▶ [Problem requirements] The lines to return are those below that contain the word "item".

Data entries:
Start of Block

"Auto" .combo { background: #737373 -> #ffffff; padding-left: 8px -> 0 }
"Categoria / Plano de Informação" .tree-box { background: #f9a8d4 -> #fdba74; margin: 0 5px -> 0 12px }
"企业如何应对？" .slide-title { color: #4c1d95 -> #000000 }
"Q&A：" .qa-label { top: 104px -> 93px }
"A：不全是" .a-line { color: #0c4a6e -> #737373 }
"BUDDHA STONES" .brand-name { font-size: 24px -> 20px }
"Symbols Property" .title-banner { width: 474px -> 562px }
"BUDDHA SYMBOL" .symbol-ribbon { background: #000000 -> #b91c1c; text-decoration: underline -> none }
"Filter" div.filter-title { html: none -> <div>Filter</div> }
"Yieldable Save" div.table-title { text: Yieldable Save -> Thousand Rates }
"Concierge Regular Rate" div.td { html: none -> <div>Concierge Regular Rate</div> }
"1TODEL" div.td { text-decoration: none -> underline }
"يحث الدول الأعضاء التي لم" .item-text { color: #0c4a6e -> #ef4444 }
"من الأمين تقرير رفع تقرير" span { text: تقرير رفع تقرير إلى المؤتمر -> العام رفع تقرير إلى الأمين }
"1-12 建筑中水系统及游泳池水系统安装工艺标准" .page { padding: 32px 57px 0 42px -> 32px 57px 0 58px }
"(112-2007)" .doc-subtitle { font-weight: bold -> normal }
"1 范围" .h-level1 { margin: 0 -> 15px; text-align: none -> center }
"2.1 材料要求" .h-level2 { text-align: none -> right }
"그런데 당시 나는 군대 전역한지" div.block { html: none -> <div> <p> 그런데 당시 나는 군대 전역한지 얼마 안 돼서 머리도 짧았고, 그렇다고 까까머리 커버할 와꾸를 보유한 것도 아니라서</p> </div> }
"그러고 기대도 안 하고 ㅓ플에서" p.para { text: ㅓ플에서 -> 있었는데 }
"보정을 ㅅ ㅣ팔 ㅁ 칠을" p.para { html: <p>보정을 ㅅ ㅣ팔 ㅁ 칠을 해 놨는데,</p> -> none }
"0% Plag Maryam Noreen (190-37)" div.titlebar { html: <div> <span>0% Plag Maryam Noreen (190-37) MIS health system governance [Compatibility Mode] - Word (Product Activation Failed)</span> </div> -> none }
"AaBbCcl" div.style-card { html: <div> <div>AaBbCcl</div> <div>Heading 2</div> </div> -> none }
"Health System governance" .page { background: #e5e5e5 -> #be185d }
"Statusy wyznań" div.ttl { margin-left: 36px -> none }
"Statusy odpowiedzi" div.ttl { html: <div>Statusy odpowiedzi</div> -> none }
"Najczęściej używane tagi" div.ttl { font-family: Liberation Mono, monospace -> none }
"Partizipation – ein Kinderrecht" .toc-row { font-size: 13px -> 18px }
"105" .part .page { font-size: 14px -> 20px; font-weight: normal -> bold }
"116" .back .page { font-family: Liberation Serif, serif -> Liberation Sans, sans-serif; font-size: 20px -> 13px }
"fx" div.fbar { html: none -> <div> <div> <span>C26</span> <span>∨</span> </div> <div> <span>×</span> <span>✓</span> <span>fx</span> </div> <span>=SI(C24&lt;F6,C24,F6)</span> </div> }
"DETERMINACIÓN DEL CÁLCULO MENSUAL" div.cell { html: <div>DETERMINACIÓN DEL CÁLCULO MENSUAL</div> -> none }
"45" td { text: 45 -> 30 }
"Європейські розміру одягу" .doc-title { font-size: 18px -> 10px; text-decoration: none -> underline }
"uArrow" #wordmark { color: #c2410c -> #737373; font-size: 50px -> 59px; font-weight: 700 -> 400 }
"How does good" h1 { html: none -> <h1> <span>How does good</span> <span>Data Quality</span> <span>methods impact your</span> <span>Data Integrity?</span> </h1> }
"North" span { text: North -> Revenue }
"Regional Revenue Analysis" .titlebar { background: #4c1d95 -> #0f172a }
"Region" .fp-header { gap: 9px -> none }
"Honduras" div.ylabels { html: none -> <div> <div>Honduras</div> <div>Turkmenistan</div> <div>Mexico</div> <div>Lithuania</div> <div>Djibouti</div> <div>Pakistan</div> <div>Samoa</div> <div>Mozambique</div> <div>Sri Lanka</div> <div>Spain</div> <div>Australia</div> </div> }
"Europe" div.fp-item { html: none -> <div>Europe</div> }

End of Block

▶ [Answer to the exercise]
"يحث الدول الأعضاء التي لم" .item-text { color: #0c4a6e -> #ef4444 }
"Europe" div.fp-item { html: none -> <div>Europe</div> }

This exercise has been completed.